Of course, this world was also incredibly backward.
They didn't even have a map of the area. She'd asked.
Oh, and she was stuck here.
She'd asked about that too.
It seemed that you had to have been someplace in order to magic yourself there.
Which meant that the only two people who could send her home were Bob and herself.
And Amber didn't have any magic to do that, although Kelli had seemed to think that it wouldn't be too terribly difficult for her to obtain it.
If she went back home, she'd have to answer some fairly pointed questions about just how she'd left her cell.
The truth might help her with an insanity plea, but she wanted to be locked away in a mental ward even less than she wanted to be locked away in prison.
No, she couldn't go home.
She sniffled as a few tears rolled down her cheeks.
Everything since the accelerator explosion had just been an unending nightmare.
Once she'd accepted that Bob was still alive somehow, she'd been surprised that he wasn't angrier with her.
He'd even given her enough money to rent a room and eat three meals a day, although she had a feeling that she'd be eating a lot of salads. Hopefully, they had beans of some sort for protein...

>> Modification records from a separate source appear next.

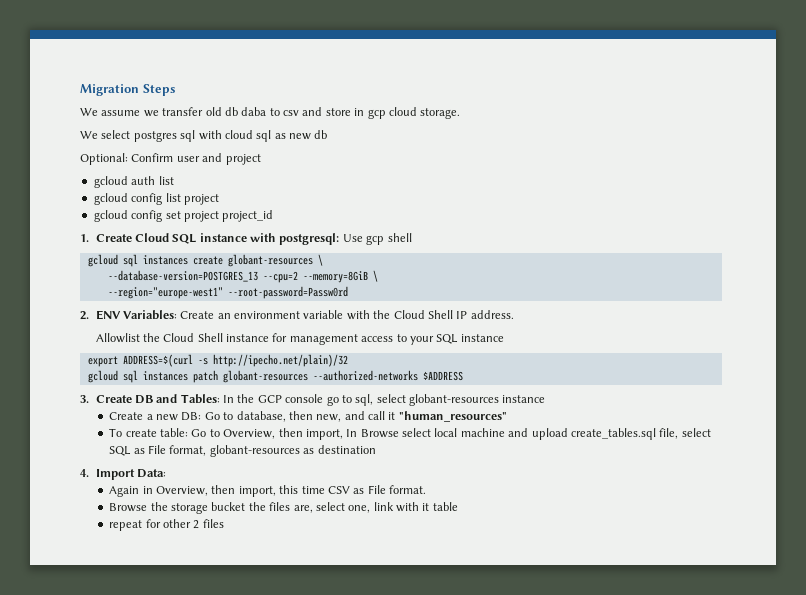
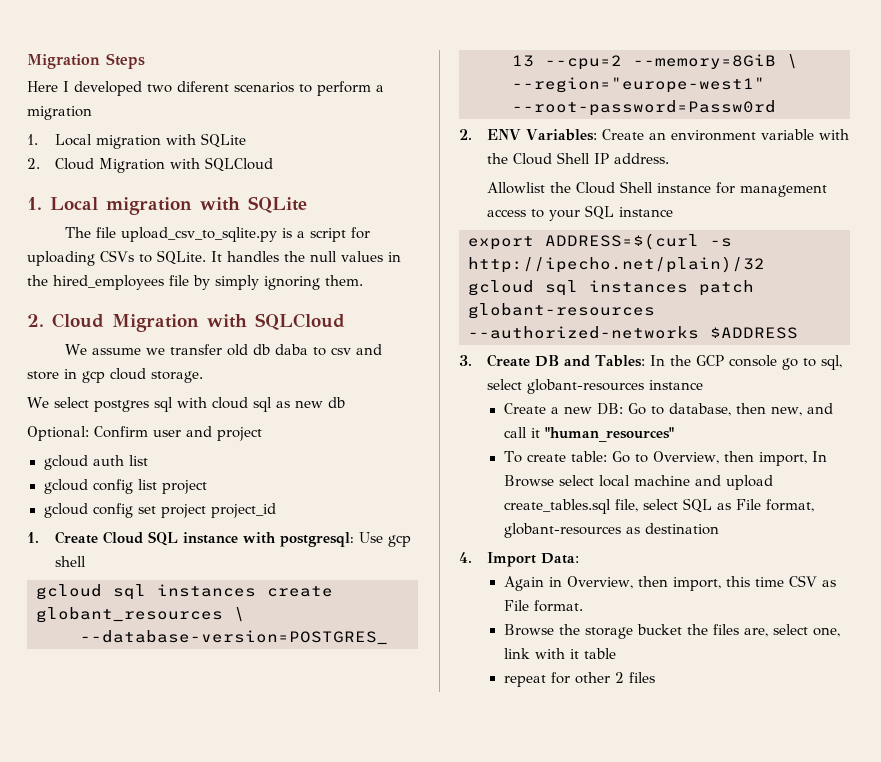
+ Here I developed two diferent scenarios to perform a migration
+ 1. Local migration with SQLite
+ 2. Cloud Migration with SQLCloud
+ 1. Local migration with SQLite
+ The file upload_csv_to_sqlite.py is a script for uploading CSVs to SQLite. It handles the null values in the hired_employees file by simply ignoring them.
+ 2. Cloud Migration with SQLCloud
- gcloud sql instances create globant-resources \
+ gcloud sql instances create globant_resources \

She shook her head. Dietary issues aside, she was at least free.
According to Kelli, who was really her only source of information at this point, Bob was not only a hero, but he was also some sort of Guru when it came to figuring out the best way for people to use their magic spells, despite only having been here for like, two months.
Kelli had gone so far as to show her a rough piece of paper, on which Bob had written out a guideline for utilizing some kind of crystals to be better at blowing things up, and had mathematically shown how it would more than double their output.
So, with that in mind, she was going to see if she could sit down and apologize to Bob for what she'd done, and see if he'd be willing to answer a few questions.